# [Task input]
----

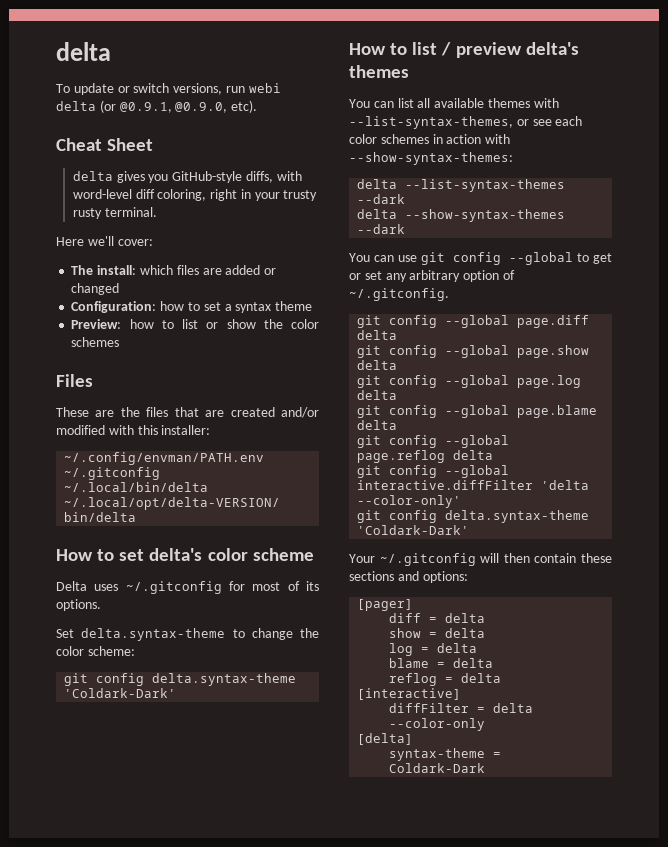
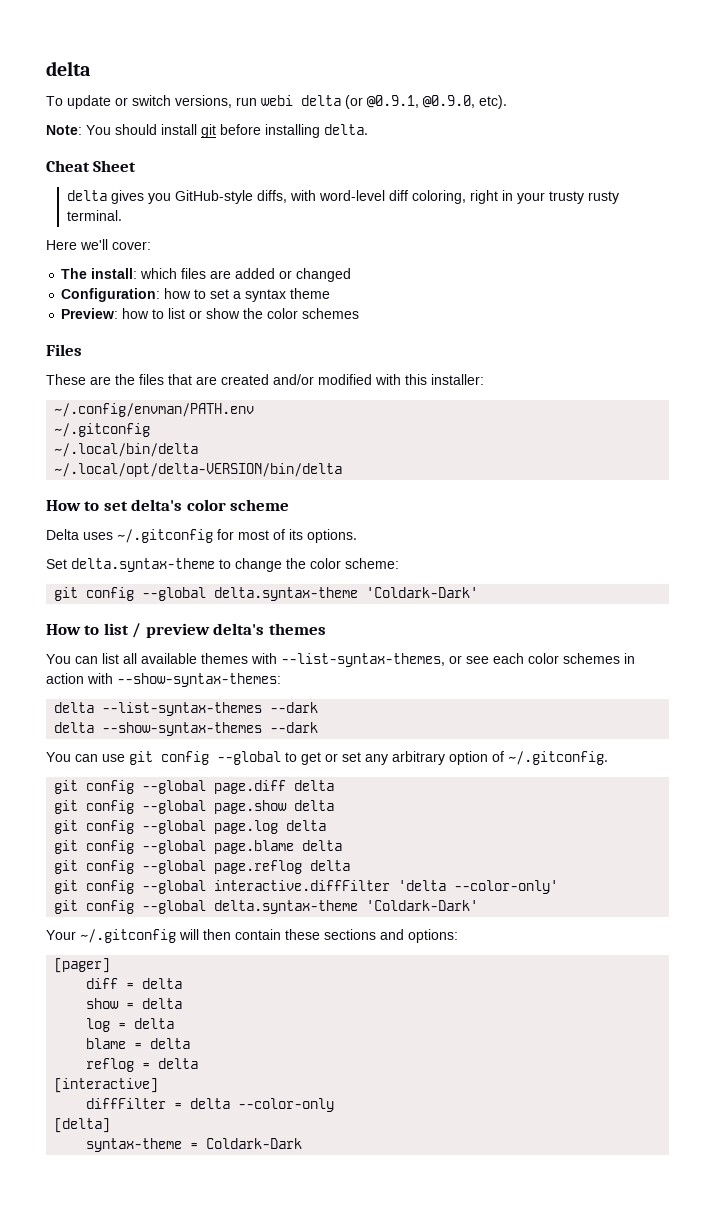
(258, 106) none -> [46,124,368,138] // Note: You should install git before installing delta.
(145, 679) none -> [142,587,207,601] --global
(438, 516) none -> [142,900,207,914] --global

----

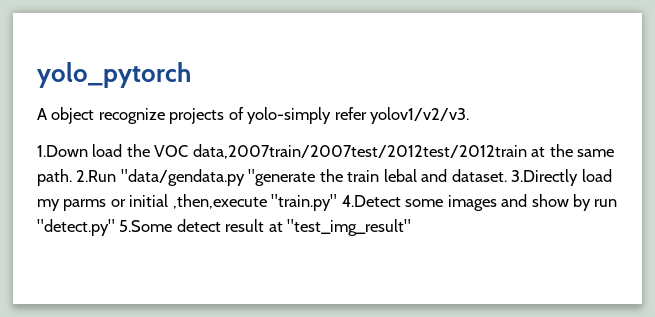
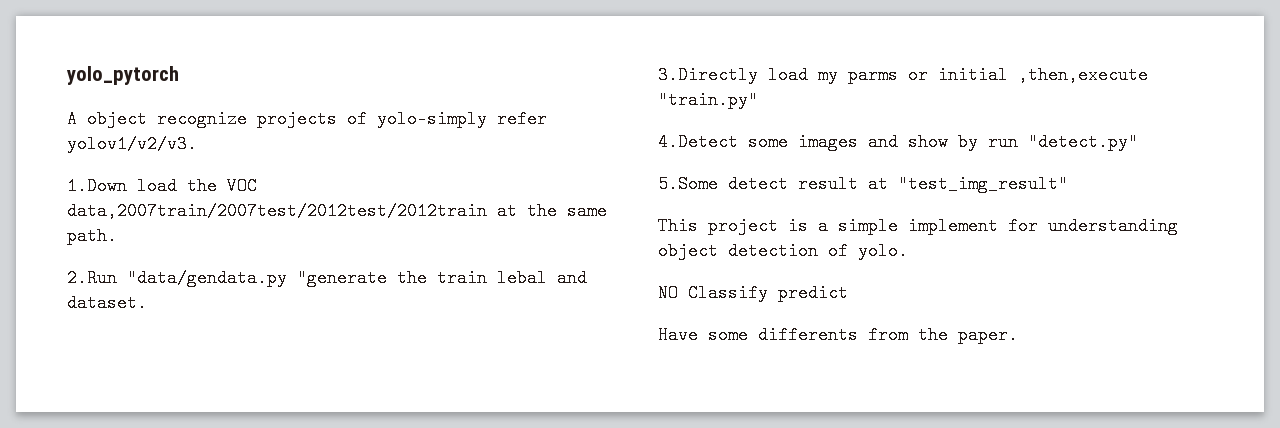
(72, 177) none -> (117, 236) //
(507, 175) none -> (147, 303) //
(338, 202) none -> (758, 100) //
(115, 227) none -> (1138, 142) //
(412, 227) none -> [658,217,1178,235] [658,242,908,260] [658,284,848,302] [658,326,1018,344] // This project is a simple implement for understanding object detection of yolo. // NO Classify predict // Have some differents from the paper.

----

# [What is being asked]
Would you quote everything above from the line containing "(145, 679) none -> [142,587,207,601] --global" down to the line containing "(438, 516) none -> [142,900,207,914] --global"? Include both of those lines and nothing else.

# [Response to this task]
(145, 679) none -> [142,587,207,601] --global
(438, 516) none -> [142,900,207,914] --global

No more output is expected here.